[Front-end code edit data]
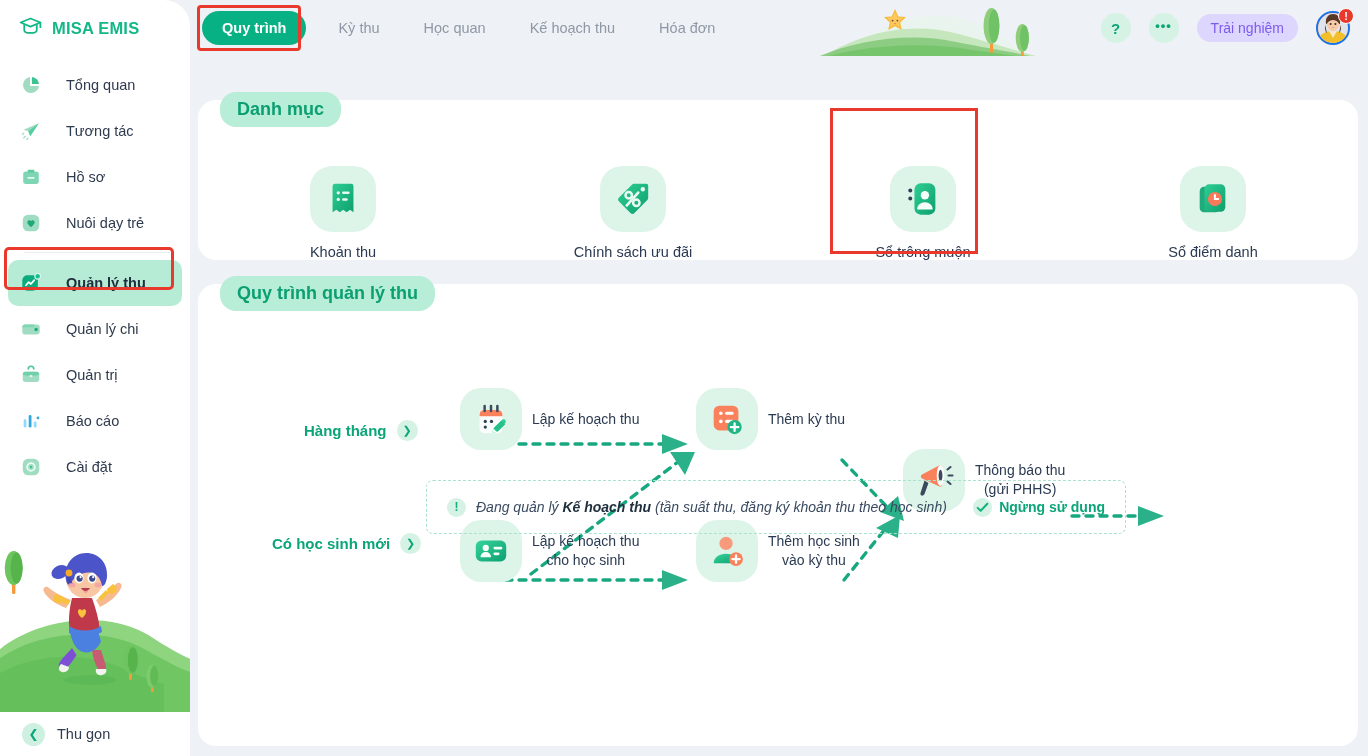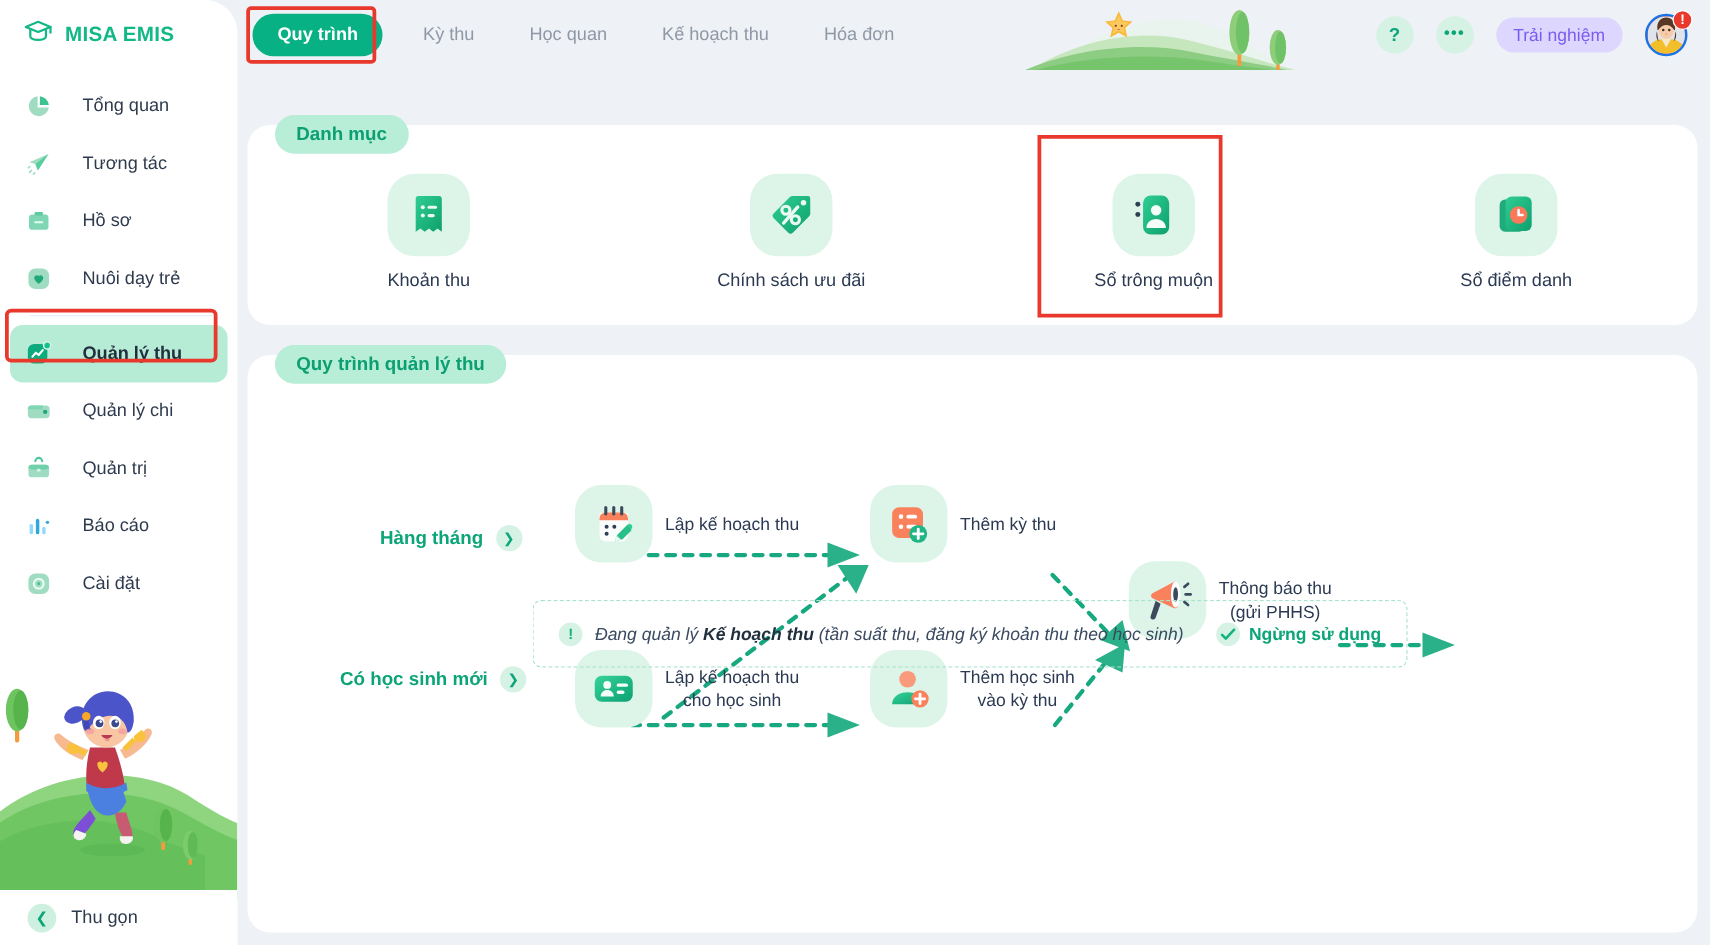--- a/index.html
+++ b/index.html
@@ -129,7 +129,7 @@
   .panel-flow { top: 228px; height: 462px; border-bottom-left-radius: 18px; border-bottom-right-radius: 18px;}
   .chip {
     position: absolute; z-index: 6; background: #b8edd7; color: #0b9f72;
-    font-weight: bold; font-size: 15px; border-radius: 16px;
+    font-weight: bold; font-size: 18px; border-radius: 16px;
     padding: 7px 17px; white-space: nowrap;
   }
   .chip-cat { left: 22px; top: 36px; }

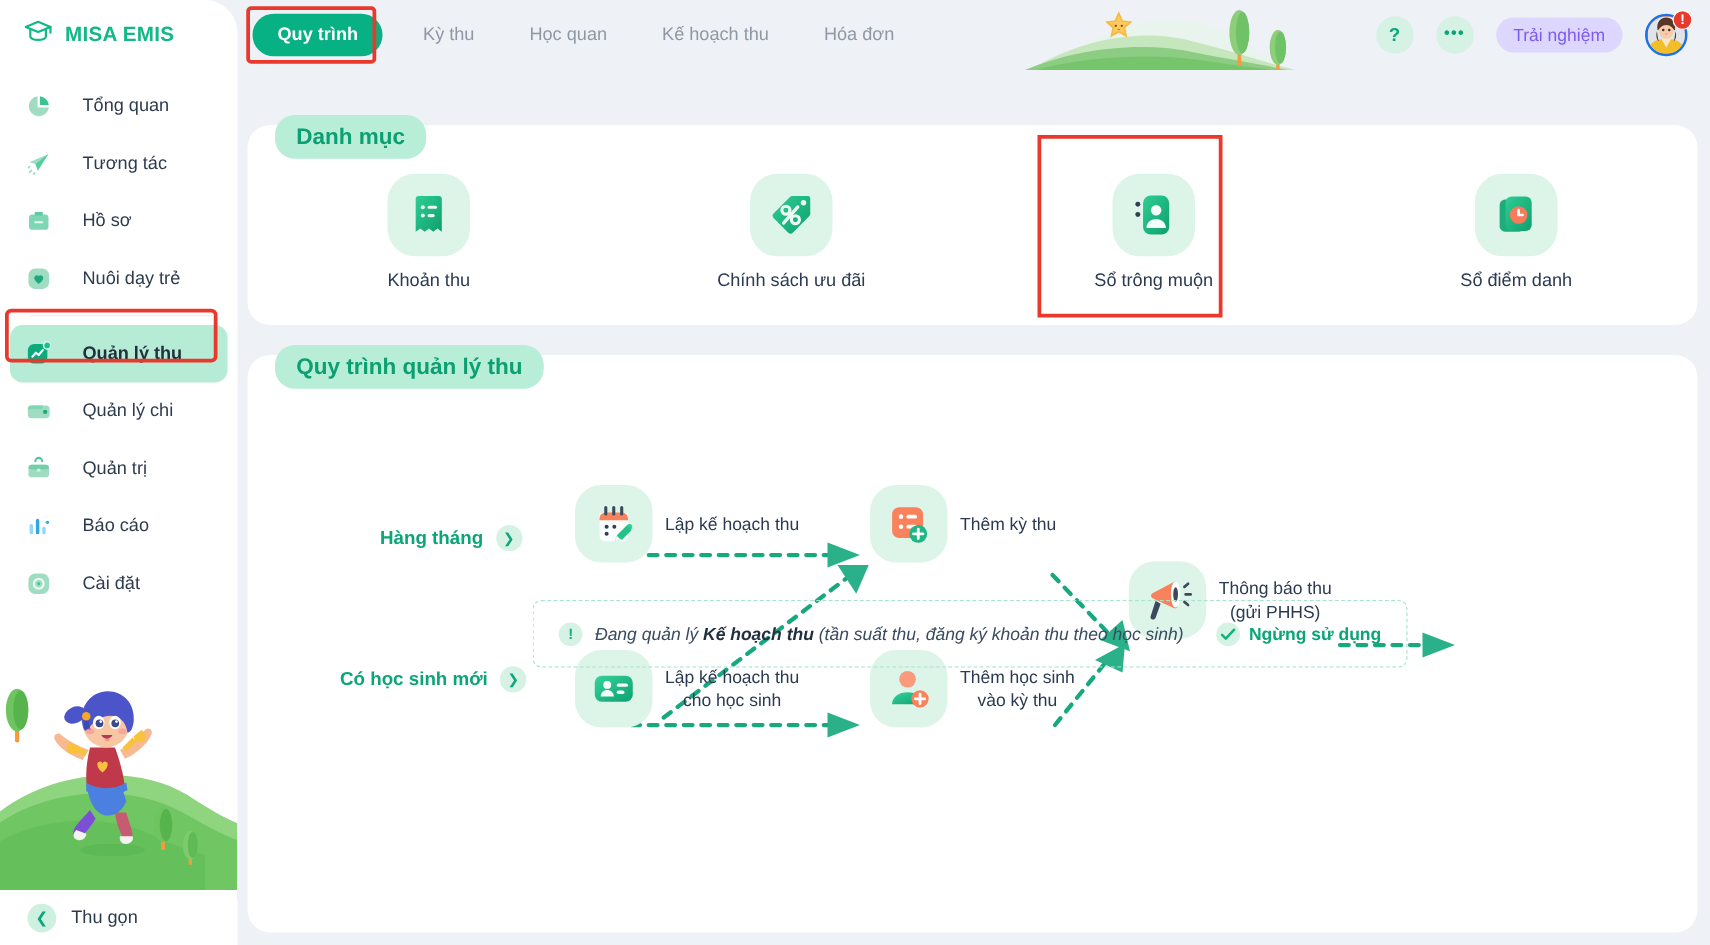--- a/index.html
+++ b/index.html
@@ -138,7 +138,7 @@
   
   .cards {
     position: absolute; left: 0; top: 44px; width: 1160px; height: 160px;
-    display: flex; z-index: 4;
+    display: flex; z-index: 4; align-items: flex-end;
   }
   .card {
     flex: 1; display: flex; flex-direction: column; align-items: center;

● WHAT NEEDS TO BE DONE
Excluding the images, return each record above precisely as written.

● ANSWER SECTION
--- a/index.html
+++ b/index.html
@@ -129,7 +129,7 @@
   .panel-flow { top: 228px; height: 462px; border-bottom-left-radius: 18px; border-bottom-right-radius: 18px;}
   .chip {
     position: absolute; z-index: 6; background: #b8edd7; color: #0b9f72;
-    font-weight: bold; font-size: 15px; border-radius: 16px;
+    font-weight: bold; font-size: 18px; border-radius: 16px;
     padding: 7px 17px; white-space: nowrap;
   }
   .chip-cat { left: 22px; top: 36px; }

--- a/index.html
+++ b/index.html
@@ -138,7 +138,7 @@
   
   .cards {
     position: absolute; left: 0; top: 44px; width: 1160px; height: 160px;
-    display: flex; z-index: 4;
+    display: flex; z-index: 4; align-items: flex-end;
   }
   .card {
     flex: 1; display: flex; flex-direction: column; align-items: center;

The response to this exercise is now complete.